You get used to it on the golf tour. From June to the end of August, it’s pretty much full on.
It’s high season in golf, in what used to be high summer. In July in particular, it’s one event after another.
In 2018 it’ll be crazy. In Scotland, from June we have the Amateur at Royal Aberdeen, Scottish Hydro Challenge at Aviemore, Scottish Boys and Girls Championships, Aberdeen Asset Scottish Open at Gullane, Open at Carnoustie, Senior Open at St Andrews (or Scottish Ladies Open at Gullane the same week) and Scottish Amateur.
You understand why tradition has it that so many golf events are crunched into these eight weeks or so – holidays, summer weather, and the rest. Only the evidence of the last few weeks suggests that July is no longer high summer; it actually might be now.
Golf has of course announced plans to juggle its schedule with the PGA Championship moving to May and the BMW PGA Championship switching to September in 2019.
There’s obvious logic at work here. The PGA, for a host of reasons (many to do with weather in the US in early August) is better off in May. The BMW switches to a month which has been roundly ignored but for the team golf competitions.
I’m very much of the opinion that other events should switch to August or September as well. The Senior Open has no business being the week after The Open (only a handful play in both championships these days) and would benefit in moving away from the log-jam in July.
The Open could even do with moving a week or two further forward in the schedule.
Move the Open? Yes, before you all get out the pitchforks and torches and form a horde to hang me from the nearest tree, I should point out the it’s only since the mid-1970s that the Open has been in this “sacrosanct” time slot in mid-July.
Before that it was always the first week in July, and for nearly 50 years before that it was in June.
Now that it’s going to be the final major of the season, they’re surely room for making things easier for everyone involved in golf – players, fans and those attached to the game – and working some breathing room.
Things change. The climate is changing, and if my experience is anything to go by July is now becoming the rainy – if not monsoon – season in Northern Europe.
Some more flexible thinking on the schedule may be to the benefit of us all.
A brave admission of failure
Flexible thinkers are to be encouraged, and foremost in golf at present is Keith Pelley, the colourful and proactive chief executive of the European Tour.
Last week Pelley took the unprecedented step of shutting down the revamp of the European Tour’s website and returning it to its former design.

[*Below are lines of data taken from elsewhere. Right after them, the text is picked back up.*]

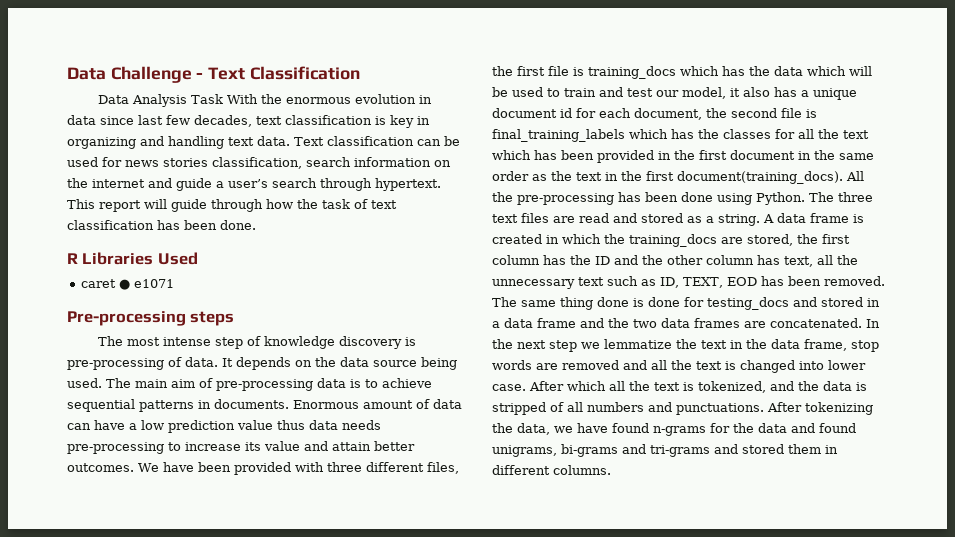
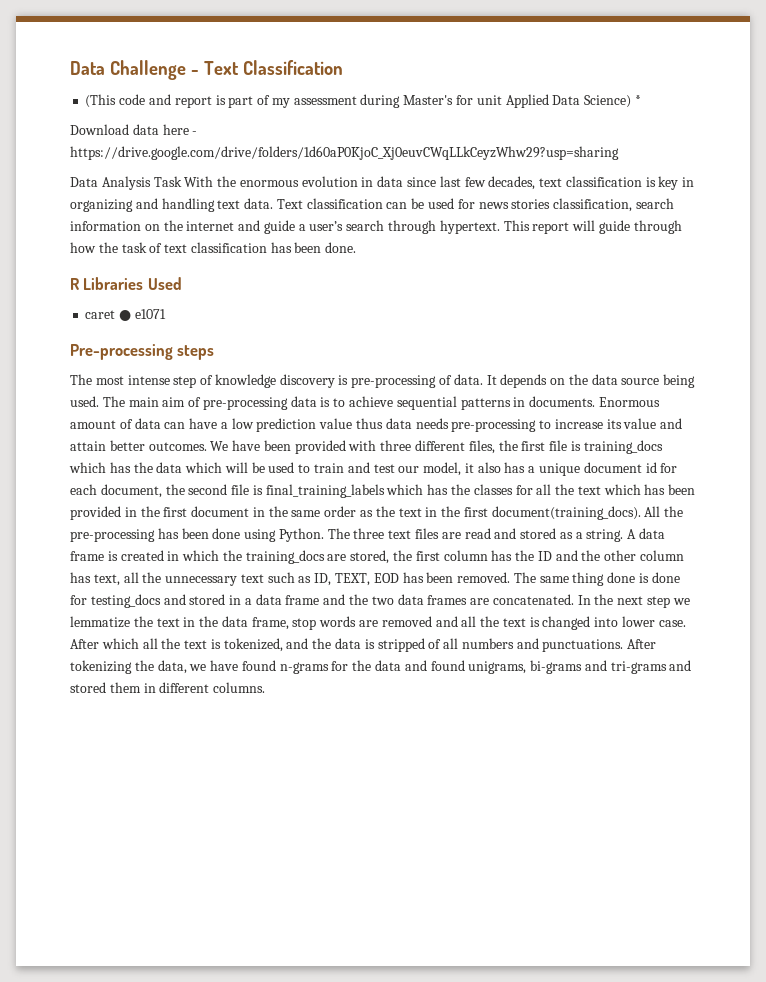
+ (This code and report is part of my assessment during Master's for unit Applied Data Science) *
+ Download data here - https://drive.google.com/drive/folders/1d60aP0KjoC_Xj0euvCWqLLkCeyzWhw29?usp=sharing

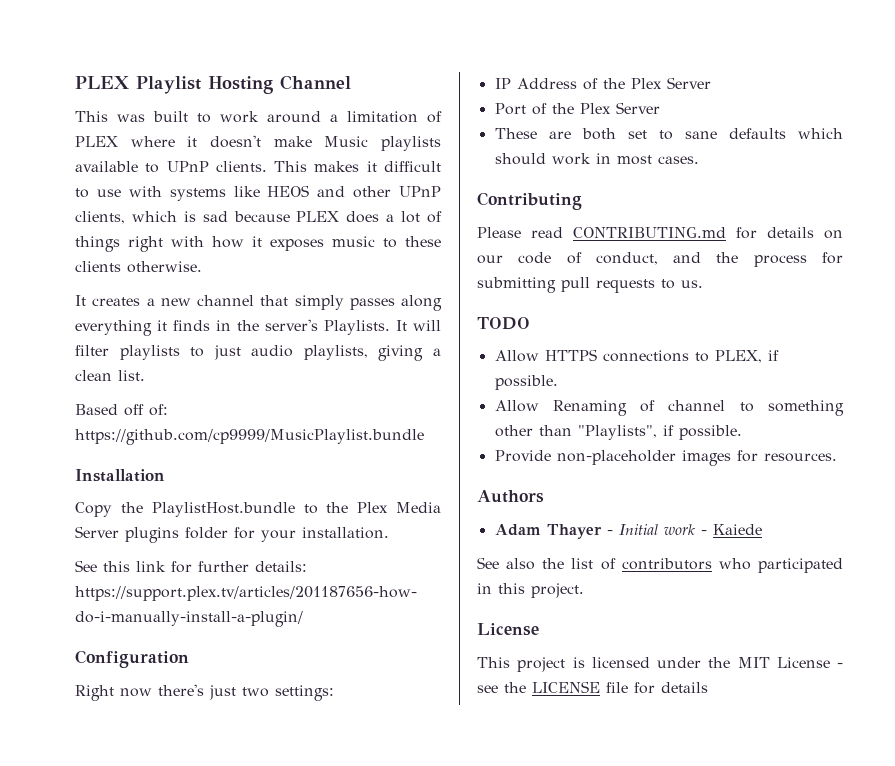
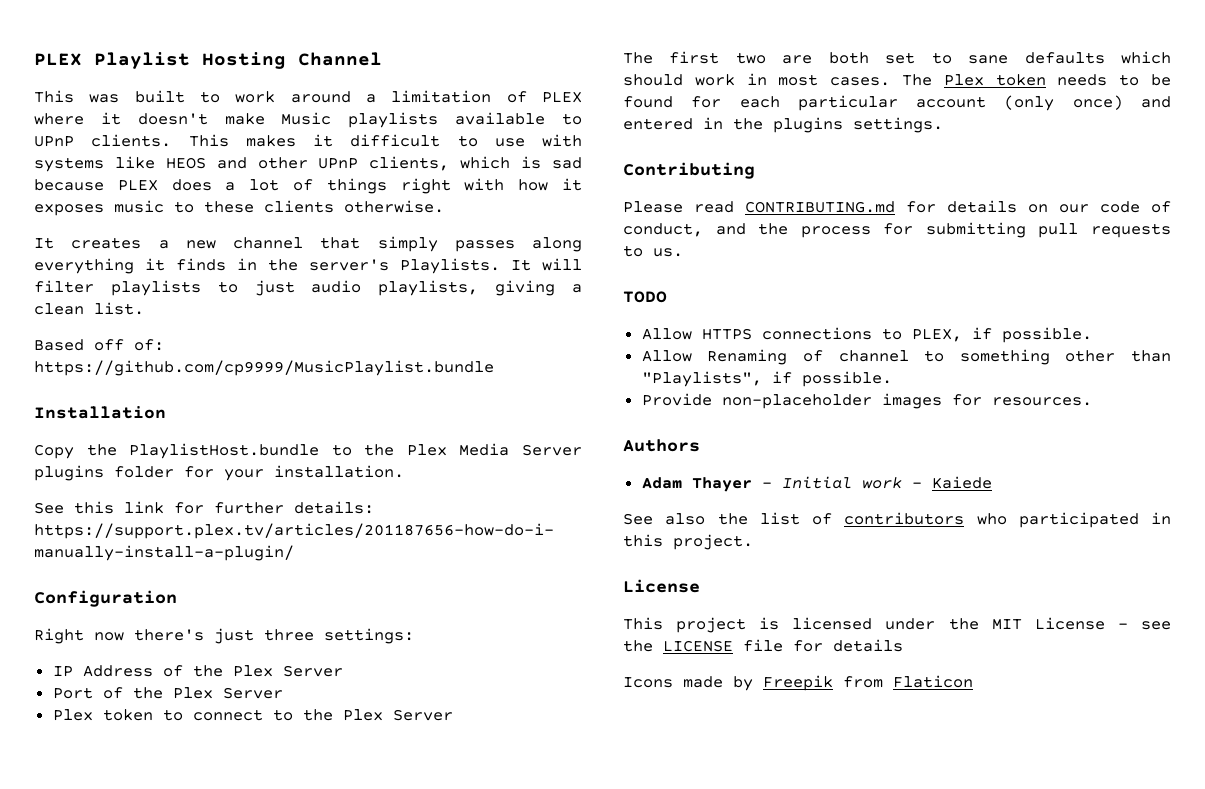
- Right now there's just two settings:
+ Right now there's just three settings:
- These are both set to sane defaults which should work in most cases.
+ Plex token to connect to the Plex Server
+ The first two are both set to sane defaults which should work in most cases. The Plex token needs to be found for each particular account (only once) and entered in the plugins settings.
+ Icons made by Freepik from Flaticon

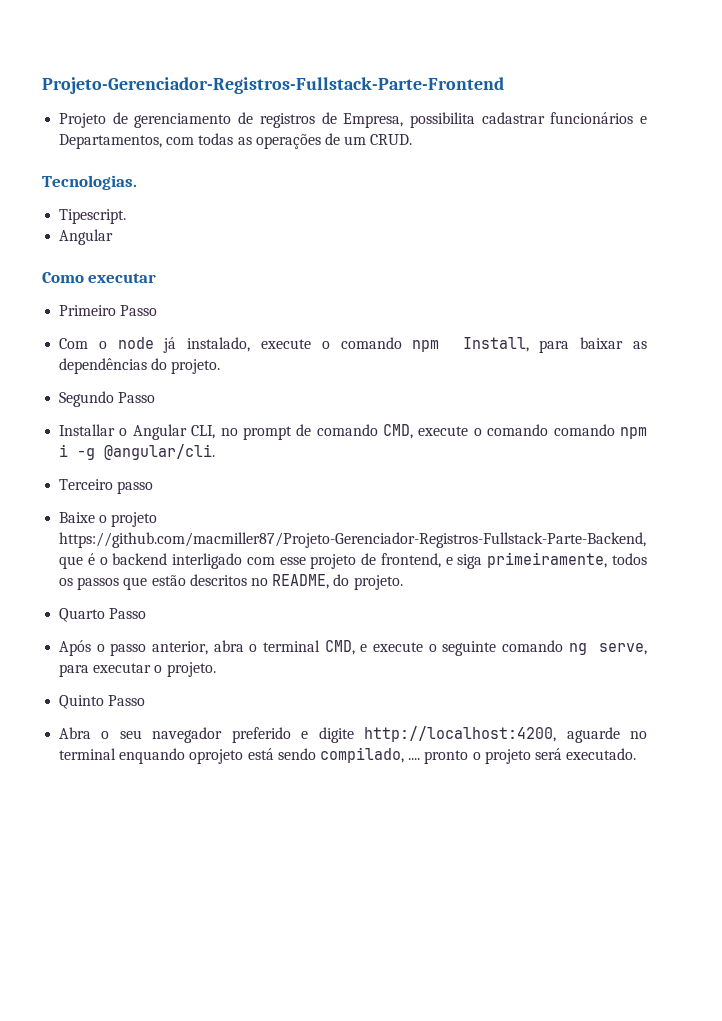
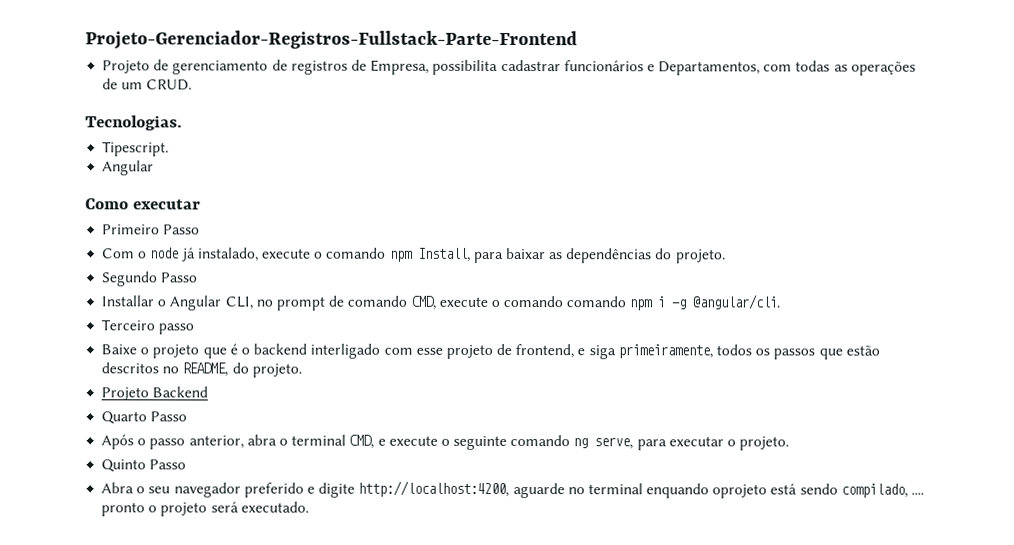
- Baixe o projeto https://github.com/macmiller87/Projeto-Gerenciador-Registros-Fullstack-Parte-Backend, que é o backend interligado com esse projeto de frontend, e siga primeiramente, todos os passos que estão descritos no README, do projeto.
+ Baixe o projeto que é o backend interligado com esse projeto de frontend, e siga primeiramente, todos os passos que estão descritos no README, do projeto.
+ Projeto Backend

This would seem a small matter, and my personal frustrations with the website since it switched to the new, flashier version in May I assumed to be simply because the old version was a fantastic journalistic tool.
Nobody pretended it was the cutting edge of web design. But it had EVERY score from EVERY tournament ever played on the tour and the detailed record of EVERY player who had struck a ball. An amazing resource, like having a library in your pocket.
Anyway the reaction from players and fans at the new website showed that it wasn’t just us journos who depended on the website. Turns out it was adored as much by just about everyone, and the new version, while it looked splendid, had less than half the information while being more than five times more difficult to navigate.
Pelley, who had driven the change too quickly, admitted defeat last week. He also fronted up by making a personal statement about the retreat, which was a brave and correct thing to do.
The Canadian won’t get it right all the time. But when he gets it wrong, he has the guts to admit it.
Payne left one thing undone
I don’t much like that Augusta National Golf Club has assumed a position of great authority in golf largely by it’s own insistence, but if it’s going to happen, one hopes they have more chairmen like the retiring Billy Payne.
Payne dragged ANGC into the 21st century, not just through piloting women members into the club.
The club have also reached out in a number of initiatives beyond its own fences. None of them are earth shattering, it’s true, but Augusta now has a public face it never had in the past.
The one thing Payne didn’t do? We really need a Women’s Masters. Nothing would do the inclusiveness of our game more good.
A proper man of golf
Peter Lloyd, for years secretary and many more synonymous with the PGA in Scotland, sadly died at the weekend.
Weekend after weekend, at club pro ams up and down the country, Peter was the avuncular public face of the professional game in Scotland.
His devotion to the game and the PGA members was unquestionable. Peter’s wise counsel will be missed by many.